Lettre 1262 : Pierre Bayle à François Janiçon

[Rotterdam, le 20 mai 1697]

[Texte inconnu.]

 

[Lettre où il déclare qu’il a pris les détails qu’il a donnés sur Bautru dans un livre imprimé à Paris avec privilège [1] et qu’il n’a rien dit sur les Arnauld qui ne soit tiré du mémoire de Monsieur de Visé, inséré dans le Mercure [2]. Non seulement il n’a pas été peiné de l’interdiction de son Dictionnaire en France, mais il s’en réjouit et s’en fait un mérite auprès des zélateurs [3]. Il prie Baluze de lui envoyer toutes ses remarques [4]. S’il n’était pas sans bibliotheque, son recueil ne seroit pas si défectueux.]

Notes :

[1] Bayle répond à une remarque de Janiçon dans sa lettre du 10 mai (Lettre 1257). A l’article « Bautru (Guillaume) », du DHC, Bayle avait émis quelques doutes quant à la fidélité de l’épouse de Bautru et avait cité à deux reprises le bon mot par lequel le courtisan résumait ses malheurs : voir Lettre 1257, n.3. Il avait expressément signalé à la remarque B : « Son mariage ne fut pas le plus heureux de ce monde. Puisqu’on a imprimé à Paris avec privilege ce que je vais dire, je puis sans doute le publier en Hollande, sans crainte d’en être blâmé par les personnes judicieuses. »

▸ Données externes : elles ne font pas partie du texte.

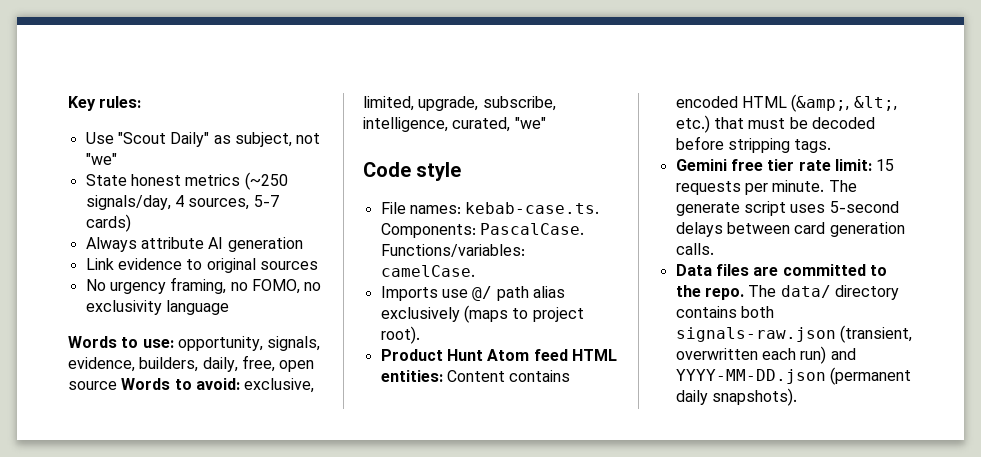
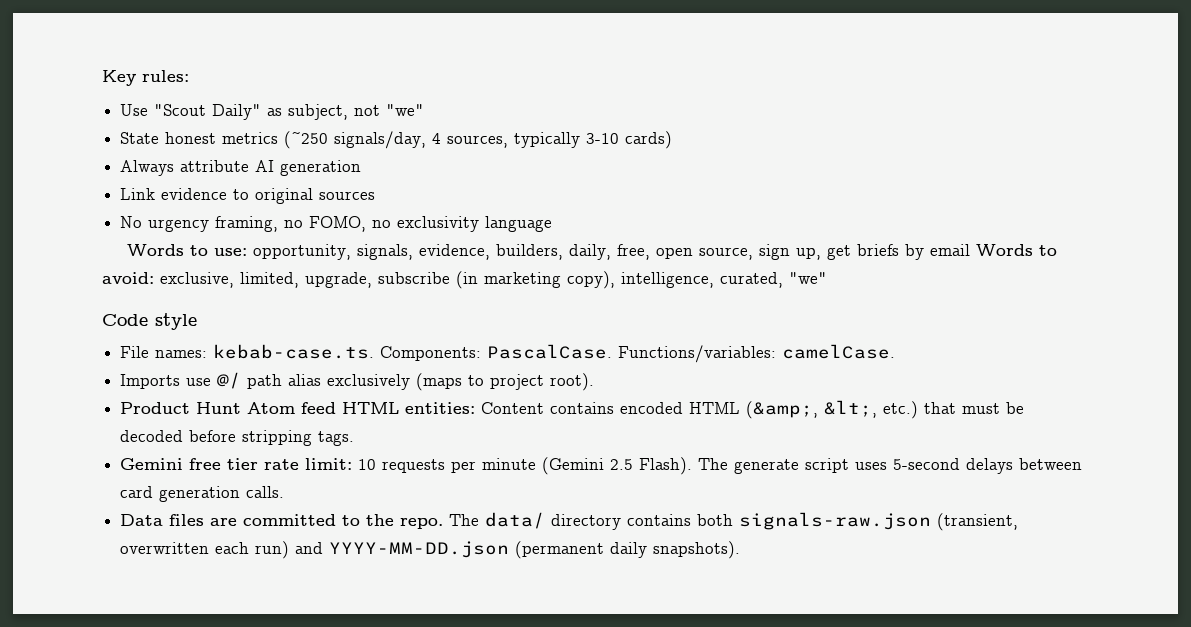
- State honest metrics (~250 signals/day, 4 sources, 5-7 cards)
+ State honest metrics (~250 signals/day, 4 sources, typically 3-10 cards)
- Words to use: opportunity, signals, evidence, builders, daily, free, open source Words to avoid: exclusive, limited, upgrade, subscribe, intelligence, curated, "we"
+ Words to use: opportunity, signals, evidence, builders, daily, free, open source, sign up, get briefs by email Words to avoid: exclusive, limited, upgrade, subscribe (in marketing copy), intelligence, curated, "we"
- Gemini free tier rate limit: 15 requests per minute.
+ Gemini free tier rate limit: 10 requests per minute (Gemini 2.5 Flash).

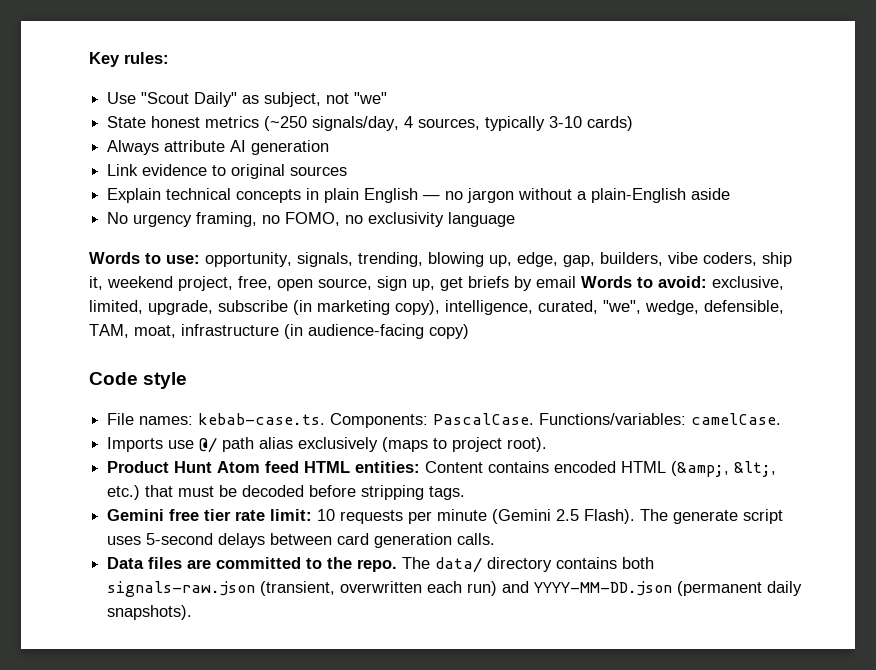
+ Explain technical concepts in plain English — no jargon without a plain-English aside
- Words to use: opportunity, signals, evidence, builders, daily, free, open source, sign up, get briefs by email Words to avoid: exclusive, limited, upgrade, subscribe (in marketing copy), intelligence, curated, "we"
+ Words to use: opportunity, signals, trending, blowing up, edge, gap, builders, vibe coders, ship it, weekend project, free, open source, sign up, get briefs by email Words to avoid: exclusive, limited, upgrade, subscribe (in marketing copy), intelligence, curated, "we", wedge, defensible, TAM, moat, infrastructure (in audience-facing copy)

[2] C’est Jean Anisson qui avait signalé à Bayle que l’ abbé Renaudot était irrité de ce que Bayle avait désigné Antoine Arnauld et Pierre Nicole comme des « jansénistes » dans le DHC : voir Lettre 1215. A l’article consacré à la famille Arnauld, Bayle mentionne Isaac Arnauld, dont la sœur avait épousé Mannassès de Pas, marquis de Feuquières : il tire cette information d’un « Mémoire inséré dans le Mercure galant du mois de décembre 1693, p.42 ».

[3] Bayle s’était irrité à plusieurs reprises contre le Jugement de l’abbé Renaudot : c’est la première fois qu’il prétend se réjouir de l’interdiction du DHC par les « zélateurs » comme une marque de son mérite.

[4] Indice d’un contact direct entre Baluze et Bayle : leur éventuelle correspondance ne nous est pas connue. Jusqu’à cette date, leurs relations étaient passées par l’intermédiaire de François Janiçon : voir Lettres 933, n.7, et 948, n.5, 1093, n.7, 1096, n.15, 1102, n.6, 1119, n.1, 1191, n.3, et 1208, n.1.